Os bastidores do descontentamento de Osvaldo

Passei o dia ontem ouvindo detalhes, confirmações de cenas e os possíveis motivos que detonaram a crise de Reis no PMDB. Há políticos que insistem em achar que o problema que eles criam, quando chegam a ser publicados, foi invenção de jornalista. Mas...

Na manhã de ontem, após a publicação de artigo nesta coluna de opinião revelando detalhes das conversações que vem evoluindo nos últimos meses entre Osvaldo Reis e interlocutores do grupo que se auto intitulaTocantins Levado à Sério, diversas reações foram detonadas durante todo o dia.

A primeira reação foi do próprio Reis, que falou ao Portal CT, para confirmar que vai apoiar João Ribeiro ao Senado e criticar Marcelo Miranda. Sintomático. O deputado também conversou com o Conexão Tocantins, para dizer que nunca falou com Siqueira Campos, e que quando o fizer ele mesmo anunciará. Até agora não sei quem disse que ele falou com Siqueira. Com certeza não fomos nós, como se pode conferir aqui.

A verdade é que contra fatos não há argumentos. Osvaldo Reis não falou com o Site RT, por que nosso veículo tinha os detalhes do enredo desenvolvido nos últimos dias, os quais não seria fácil negar. Para nós o deputado estava "incomunicável" e encaminhou uma nota seca, negando que vá deixar de apoiar Gaguim. Nota aliás, nem assinada por ele próprio. É compreensível e não nos cabe julgar Osvaldo. Do alto dos seus mais de 30 anos de vida pública, lhe é dado o direito de ir e vir para onde quiser.
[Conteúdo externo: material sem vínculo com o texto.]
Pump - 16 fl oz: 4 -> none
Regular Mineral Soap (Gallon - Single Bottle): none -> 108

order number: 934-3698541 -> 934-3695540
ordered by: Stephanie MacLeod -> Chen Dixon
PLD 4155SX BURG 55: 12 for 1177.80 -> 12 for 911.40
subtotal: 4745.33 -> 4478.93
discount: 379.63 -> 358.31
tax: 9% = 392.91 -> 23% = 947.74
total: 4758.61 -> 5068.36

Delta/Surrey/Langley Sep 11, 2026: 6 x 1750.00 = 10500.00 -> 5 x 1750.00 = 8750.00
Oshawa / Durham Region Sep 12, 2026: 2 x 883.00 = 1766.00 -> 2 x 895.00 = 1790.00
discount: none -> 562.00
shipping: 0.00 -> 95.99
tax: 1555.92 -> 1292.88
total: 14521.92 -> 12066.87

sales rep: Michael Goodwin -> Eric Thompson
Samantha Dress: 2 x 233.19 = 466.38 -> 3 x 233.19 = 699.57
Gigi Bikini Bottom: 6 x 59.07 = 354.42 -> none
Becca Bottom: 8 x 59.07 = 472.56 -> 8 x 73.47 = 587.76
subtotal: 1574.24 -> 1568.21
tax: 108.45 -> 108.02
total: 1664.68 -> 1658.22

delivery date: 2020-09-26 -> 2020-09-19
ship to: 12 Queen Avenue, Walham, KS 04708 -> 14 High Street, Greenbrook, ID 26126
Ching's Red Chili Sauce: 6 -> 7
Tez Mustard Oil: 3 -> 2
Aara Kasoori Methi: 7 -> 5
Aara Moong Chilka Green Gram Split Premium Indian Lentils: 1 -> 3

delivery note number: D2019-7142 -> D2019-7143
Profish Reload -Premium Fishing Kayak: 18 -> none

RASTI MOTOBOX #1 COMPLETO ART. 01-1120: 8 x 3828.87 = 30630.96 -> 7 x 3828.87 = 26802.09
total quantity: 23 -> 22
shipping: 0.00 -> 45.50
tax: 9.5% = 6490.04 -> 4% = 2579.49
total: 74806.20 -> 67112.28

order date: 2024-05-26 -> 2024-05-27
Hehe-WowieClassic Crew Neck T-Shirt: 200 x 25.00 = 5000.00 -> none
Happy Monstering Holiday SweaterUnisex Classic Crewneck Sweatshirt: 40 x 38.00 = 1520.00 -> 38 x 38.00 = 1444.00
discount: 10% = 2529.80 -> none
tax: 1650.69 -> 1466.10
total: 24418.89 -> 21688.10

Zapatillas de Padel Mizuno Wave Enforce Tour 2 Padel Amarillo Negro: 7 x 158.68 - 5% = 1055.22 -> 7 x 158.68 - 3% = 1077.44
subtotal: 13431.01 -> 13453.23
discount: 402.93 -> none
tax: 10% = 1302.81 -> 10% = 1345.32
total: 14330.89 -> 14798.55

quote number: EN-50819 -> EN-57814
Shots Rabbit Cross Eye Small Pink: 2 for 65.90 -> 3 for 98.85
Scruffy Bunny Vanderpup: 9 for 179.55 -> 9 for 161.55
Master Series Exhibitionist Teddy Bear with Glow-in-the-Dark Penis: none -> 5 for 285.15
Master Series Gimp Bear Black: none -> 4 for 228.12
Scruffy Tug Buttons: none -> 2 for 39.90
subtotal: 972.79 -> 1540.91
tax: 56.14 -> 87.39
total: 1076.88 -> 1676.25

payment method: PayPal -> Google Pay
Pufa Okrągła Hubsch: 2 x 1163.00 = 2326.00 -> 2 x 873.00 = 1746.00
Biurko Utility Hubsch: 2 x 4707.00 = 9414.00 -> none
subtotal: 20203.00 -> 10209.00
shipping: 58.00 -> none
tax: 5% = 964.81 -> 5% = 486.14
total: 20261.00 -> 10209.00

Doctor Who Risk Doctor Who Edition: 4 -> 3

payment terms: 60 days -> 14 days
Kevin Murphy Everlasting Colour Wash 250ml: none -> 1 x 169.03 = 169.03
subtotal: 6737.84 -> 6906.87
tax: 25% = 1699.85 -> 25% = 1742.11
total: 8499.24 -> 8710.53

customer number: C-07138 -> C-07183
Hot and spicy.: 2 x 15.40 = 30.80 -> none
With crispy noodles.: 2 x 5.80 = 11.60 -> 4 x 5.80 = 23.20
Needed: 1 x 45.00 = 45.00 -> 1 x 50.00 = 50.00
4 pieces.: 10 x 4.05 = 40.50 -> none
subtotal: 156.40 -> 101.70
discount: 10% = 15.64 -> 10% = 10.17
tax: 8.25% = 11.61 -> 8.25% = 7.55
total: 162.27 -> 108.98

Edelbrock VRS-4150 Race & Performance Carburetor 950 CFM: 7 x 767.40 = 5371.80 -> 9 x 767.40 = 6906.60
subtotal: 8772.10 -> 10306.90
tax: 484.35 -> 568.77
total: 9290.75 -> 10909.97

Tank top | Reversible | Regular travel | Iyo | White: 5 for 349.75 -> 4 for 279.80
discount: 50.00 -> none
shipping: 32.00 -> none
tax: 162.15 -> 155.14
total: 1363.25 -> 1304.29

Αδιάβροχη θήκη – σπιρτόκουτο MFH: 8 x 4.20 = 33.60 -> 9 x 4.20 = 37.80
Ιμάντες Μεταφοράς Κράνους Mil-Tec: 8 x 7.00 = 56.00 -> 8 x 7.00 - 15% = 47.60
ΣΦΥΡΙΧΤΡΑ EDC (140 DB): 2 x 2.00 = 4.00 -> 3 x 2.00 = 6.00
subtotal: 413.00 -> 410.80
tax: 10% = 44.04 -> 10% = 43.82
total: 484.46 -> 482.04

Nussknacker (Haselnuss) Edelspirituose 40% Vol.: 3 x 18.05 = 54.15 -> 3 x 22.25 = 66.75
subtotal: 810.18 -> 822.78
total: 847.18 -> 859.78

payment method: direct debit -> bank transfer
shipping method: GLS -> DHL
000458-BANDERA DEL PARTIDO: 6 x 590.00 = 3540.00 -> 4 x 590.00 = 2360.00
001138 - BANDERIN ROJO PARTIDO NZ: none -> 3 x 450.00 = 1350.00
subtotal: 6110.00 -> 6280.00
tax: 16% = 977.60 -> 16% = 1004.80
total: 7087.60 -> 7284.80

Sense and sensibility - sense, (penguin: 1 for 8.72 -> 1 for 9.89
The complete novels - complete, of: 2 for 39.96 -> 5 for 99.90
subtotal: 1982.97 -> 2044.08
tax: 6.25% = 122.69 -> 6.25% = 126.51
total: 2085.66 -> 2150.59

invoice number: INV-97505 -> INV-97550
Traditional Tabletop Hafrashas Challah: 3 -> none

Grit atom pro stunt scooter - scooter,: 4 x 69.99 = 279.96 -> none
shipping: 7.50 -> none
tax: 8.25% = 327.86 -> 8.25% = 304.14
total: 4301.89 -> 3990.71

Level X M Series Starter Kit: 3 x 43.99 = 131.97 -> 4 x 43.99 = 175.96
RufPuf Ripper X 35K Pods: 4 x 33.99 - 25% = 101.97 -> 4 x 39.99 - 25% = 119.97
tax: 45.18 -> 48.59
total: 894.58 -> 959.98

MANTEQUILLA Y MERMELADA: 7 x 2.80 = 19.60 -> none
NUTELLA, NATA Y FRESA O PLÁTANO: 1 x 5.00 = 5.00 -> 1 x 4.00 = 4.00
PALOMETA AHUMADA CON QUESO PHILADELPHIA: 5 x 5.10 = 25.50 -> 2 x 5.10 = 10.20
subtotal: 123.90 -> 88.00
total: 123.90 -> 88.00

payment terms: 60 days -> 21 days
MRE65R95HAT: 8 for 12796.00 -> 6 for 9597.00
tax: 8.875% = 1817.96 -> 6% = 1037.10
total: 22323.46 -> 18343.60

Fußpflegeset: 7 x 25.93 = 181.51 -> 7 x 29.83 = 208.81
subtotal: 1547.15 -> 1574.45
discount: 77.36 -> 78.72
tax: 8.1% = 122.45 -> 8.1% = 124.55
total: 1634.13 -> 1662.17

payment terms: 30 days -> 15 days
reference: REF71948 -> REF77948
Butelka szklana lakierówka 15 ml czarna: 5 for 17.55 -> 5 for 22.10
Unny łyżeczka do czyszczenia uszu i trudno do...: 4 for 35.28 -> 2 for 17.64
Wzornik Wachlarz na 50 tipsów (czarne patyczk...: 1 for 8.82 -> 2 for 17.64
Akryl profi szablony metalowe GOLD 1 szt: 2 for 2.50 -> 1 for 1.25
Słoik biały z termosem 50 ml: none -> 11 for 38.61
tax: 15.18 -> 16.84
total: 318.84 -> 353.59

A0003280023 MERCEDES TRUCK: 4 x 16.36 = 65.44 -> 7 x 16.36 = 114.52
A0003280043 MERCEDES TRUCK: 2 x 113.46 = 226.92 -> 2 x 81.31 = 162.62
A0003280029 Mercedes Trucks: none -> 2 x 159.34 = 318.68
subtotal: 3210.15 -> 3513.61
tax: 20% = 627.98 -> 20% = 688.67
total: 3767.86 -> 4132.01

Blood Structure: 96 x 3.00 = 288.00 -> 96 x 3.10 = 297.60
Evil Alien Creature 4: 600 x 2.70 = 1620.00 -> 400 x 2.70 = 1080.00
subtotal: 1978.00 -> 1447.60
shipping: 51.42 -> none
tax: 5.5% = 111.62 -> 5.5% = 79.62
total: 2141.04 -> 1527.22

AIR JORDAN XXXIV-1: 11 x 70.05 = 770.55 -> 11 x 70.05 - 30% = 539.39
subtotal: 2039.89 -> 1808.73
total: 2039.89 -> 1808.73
De carro ou de avião.

Nervos à flor da pele

Vamos aos detalhes do estopim da crise - que não criamos, diga-se, apenas informamos – que teve seu ápice com a perda pelo deputado de apoios nas cidades de Esperantina e Xambioá nos últimos dias. O desfalque nas suas bases tem sido grande, motivo de rusgas e ciúmes com Júnior Coimbra, fato mais que público. Tudo isso somado aos problemas de ordem pessoal que tem impedido o deputado de dispor com facilidade do próprio patrimônio tem deixado Reis com os nervos à flor da pele nos últimos dias.

Antes de embarcar no avião que o levou para o encontro com os senadores João Ribeiro e Kátia Abreu, Reis recebeu uma turma de Araguaína que o apóia. À frente do grupo estava Heltinho Dantas, do PMDB daquela cidade, que queria de Osvaldo uma definição. “Deputado, o tempo está passando, e nós precisamos trabalhar. Como é que vai ficar?” teria questionado. É que Reis ainda não deu as condições ao seu grupo de ir para as ruas, e a pressão cresce.

Estourando, o deputado teria dito: “Eu não tenho nada, esse Júnior Coimbra tem tudo. A Kátia mandou me chamar, tô indo vender uma fazenda”. E decolou num avião que – afirmam testemunhas – está à serviço da coligação adversária.

Falando ontem pela manhã por telefone com gente graúda do PMDB, e do staff do governador, um Reis nervoso e exaltado despejava as mesmas reclamações: não suporta os Mirandas e não agüenta mais ver seus diretórios invadidos e suas lideranças “tomadas”, por Coimbra. O alvo principal de Reis são os dois: Marcelo e Júnior.

Não nos cabe julgar: só quem convive por dentro da situação sabe mensurar quem tem razão nesta história. Uma coisa é certa: o namoro do deputado com o grupo siqueirista é antigo, a proximidade e a admiração dele com o senador João Ribeiro é notória; e o primeiro passo está mais que dado. O resto o tempo e os fatos dirão.

De nossa parte, resta dizer que se formos medir o estrago que um artigo ou matéria fará, pelas revelações que traz, ou por antecipar fatos algumas horas antes que eles aconteçam, seria preciso abrir mão de fazer jornalismo. Às fontes e aos amigos, tudo. Menos isso.